Work request ->
Beginning with the line below that contains "top: 59px ->" and ending with the line that contains "html: none ->", copy every line exactly. Copy nothing else.

Information supplied ->

----------------------------------------

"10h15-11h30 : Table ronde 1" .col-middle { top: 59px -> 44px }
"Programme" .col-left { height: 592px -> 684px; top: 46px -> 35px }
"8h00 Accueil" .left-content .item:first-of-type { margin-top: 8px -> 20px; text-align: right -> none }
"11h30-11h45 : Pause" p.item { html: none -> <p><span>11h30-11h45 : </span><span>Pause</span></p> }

----------------------------------------

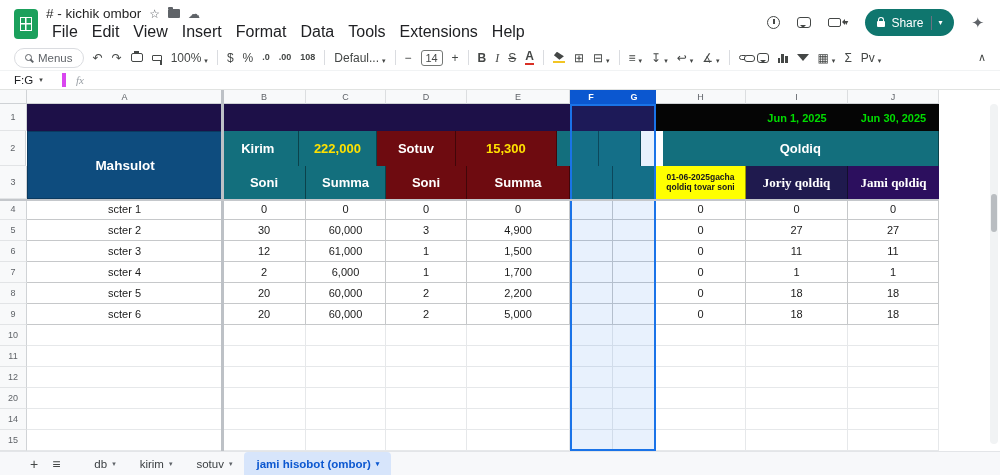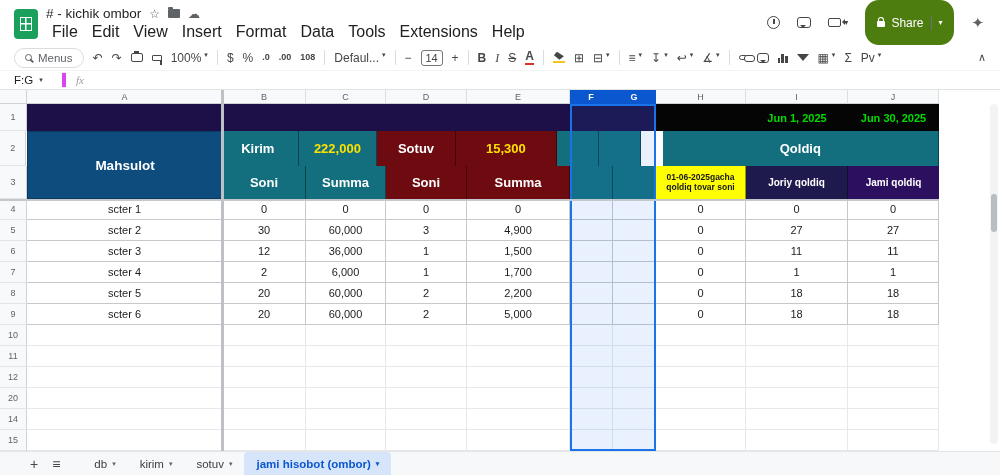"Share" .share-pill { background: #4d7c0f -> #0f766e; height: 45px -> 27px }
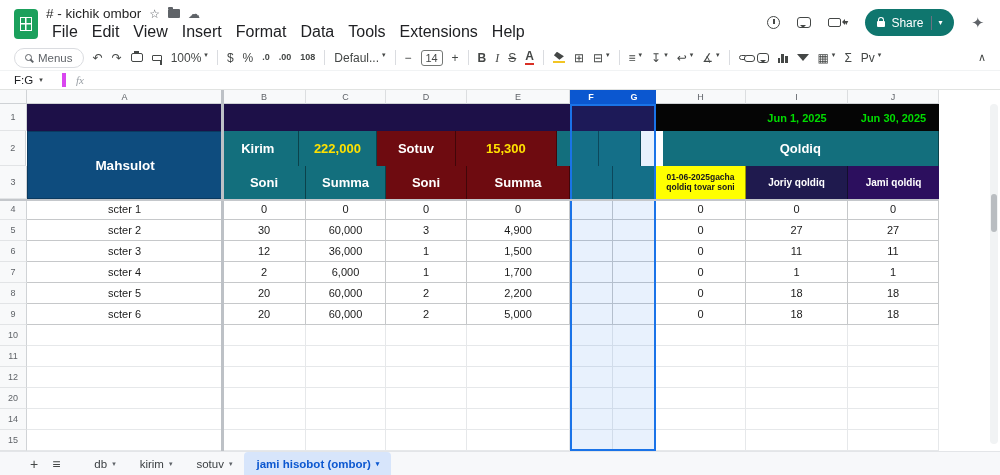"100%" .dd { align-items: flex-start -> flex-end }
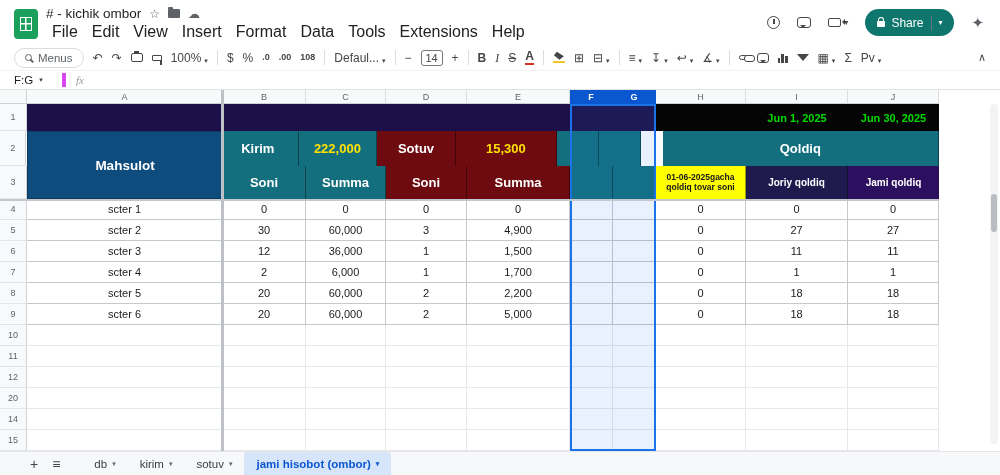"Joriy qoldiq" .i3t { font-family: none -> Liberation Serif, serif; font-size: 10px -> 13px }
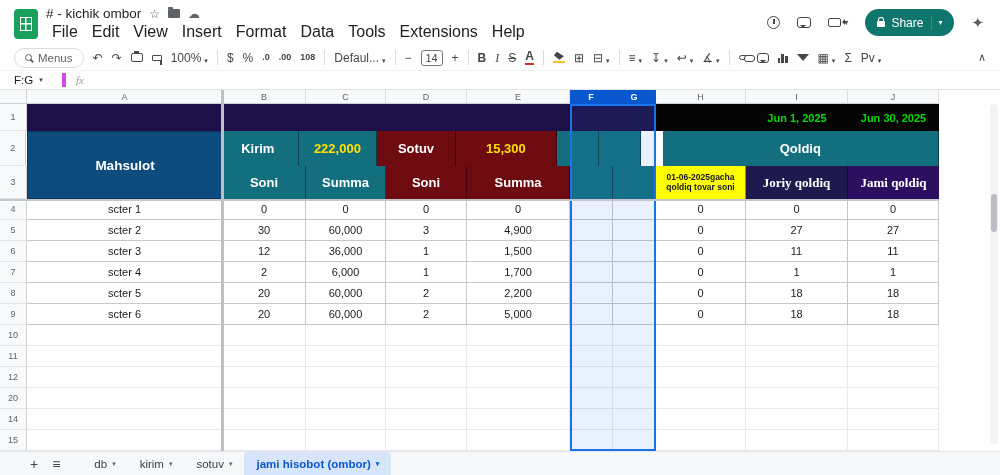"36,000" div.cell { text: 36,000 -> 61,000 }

----------------------------------------

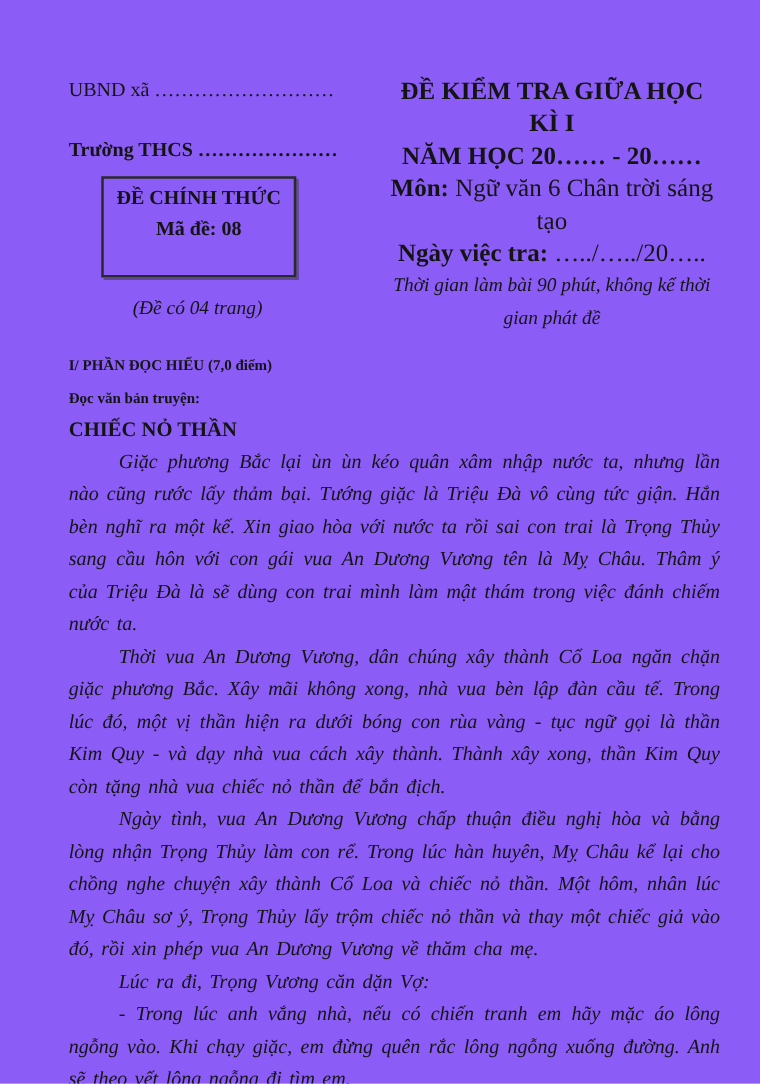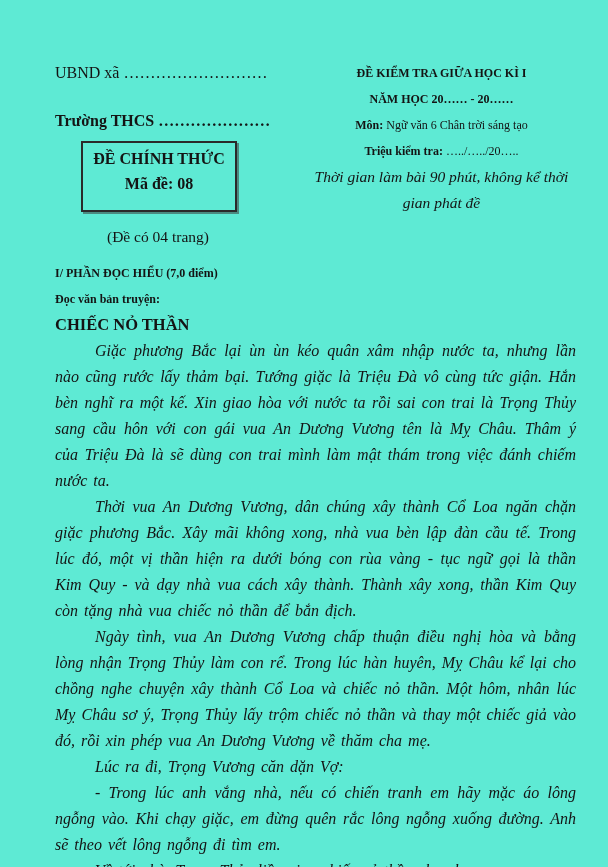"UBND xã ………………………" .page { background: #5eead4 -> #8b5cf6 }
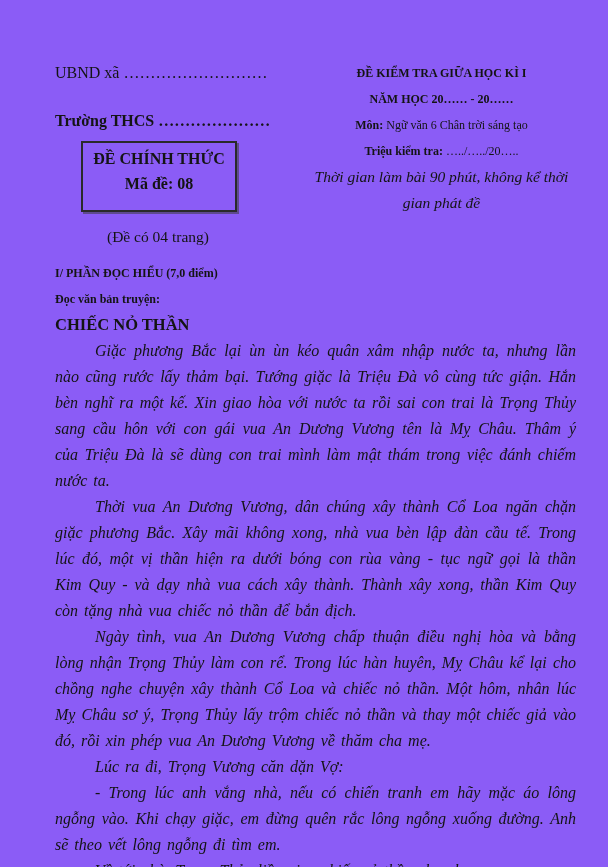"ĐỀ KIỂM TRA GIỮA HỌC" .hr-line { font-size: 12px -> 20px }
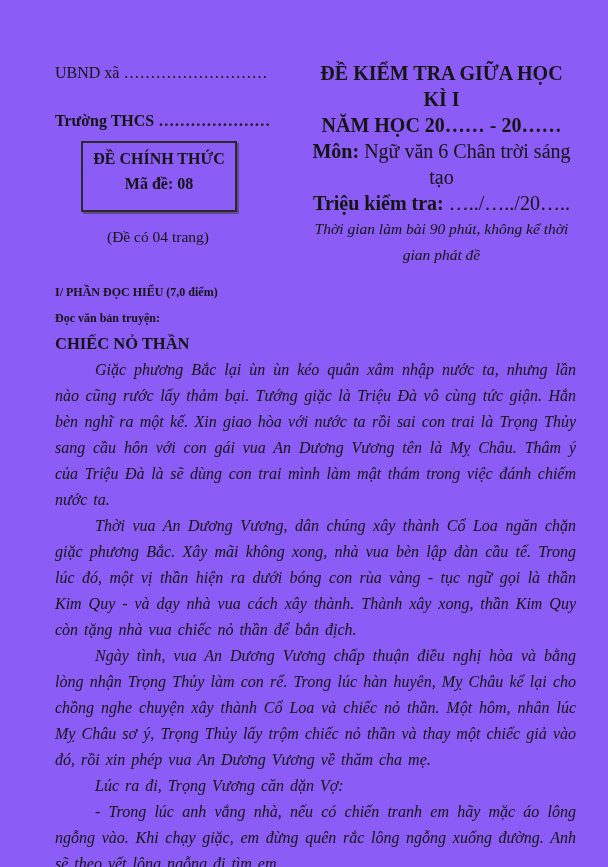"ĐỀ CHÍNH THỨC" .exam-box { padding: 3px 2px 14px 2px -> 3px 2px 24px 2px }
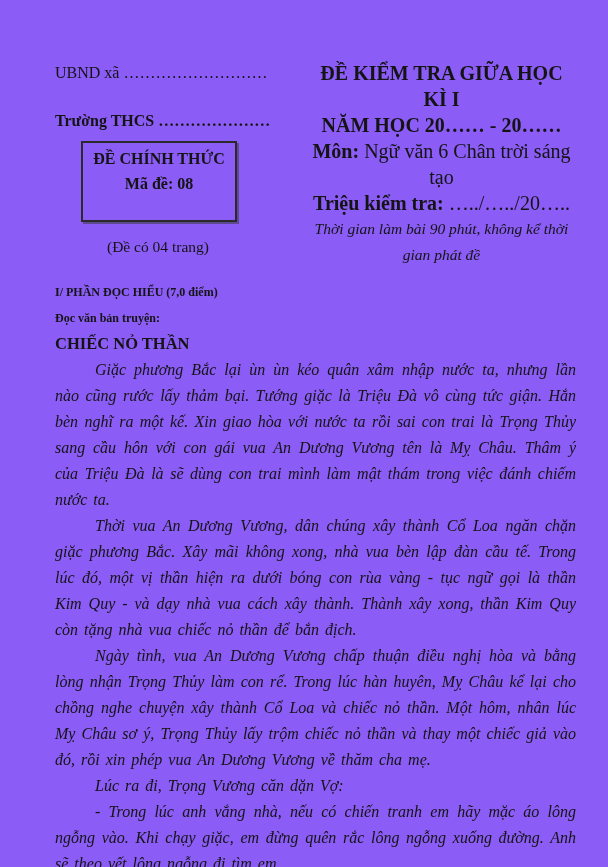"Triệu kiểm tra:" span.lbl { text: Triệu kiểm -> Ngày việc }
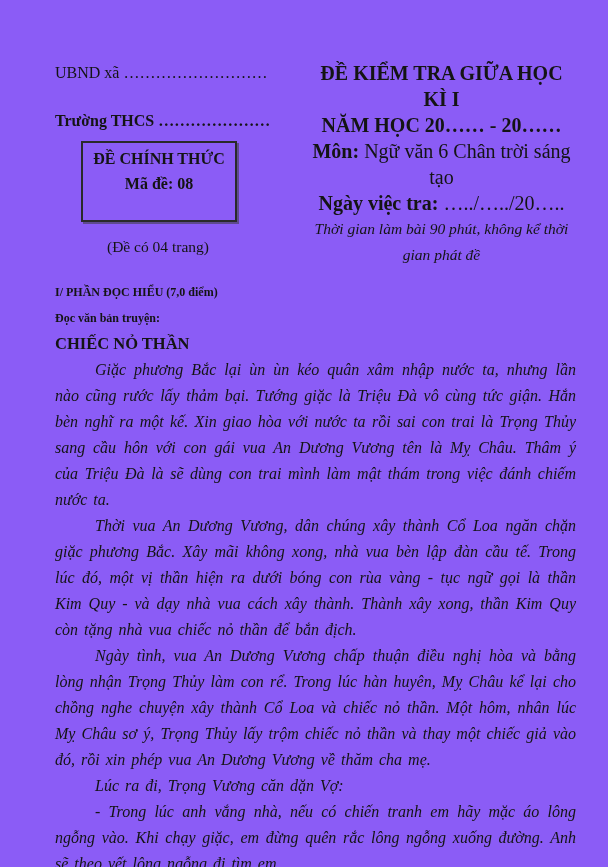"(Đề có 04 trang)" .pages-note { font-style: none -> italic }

----------------------------------------

Your solution ->
"10h15-11h30 : Table ronde 1" .col-middle { top: 59px -> 44px }
"Programme" .col-left { height: 592px -> 684px; top: 46px -> 35px }
"8h00 Accueil" .left-content .item:first-of-type { margin-top: 8px -> 20px; text-align: right -> none }
"11h30-11h45 : Pause" p.item { html: none -> <p><span>11h30-11h45 : </span><span>Pause</span></p> }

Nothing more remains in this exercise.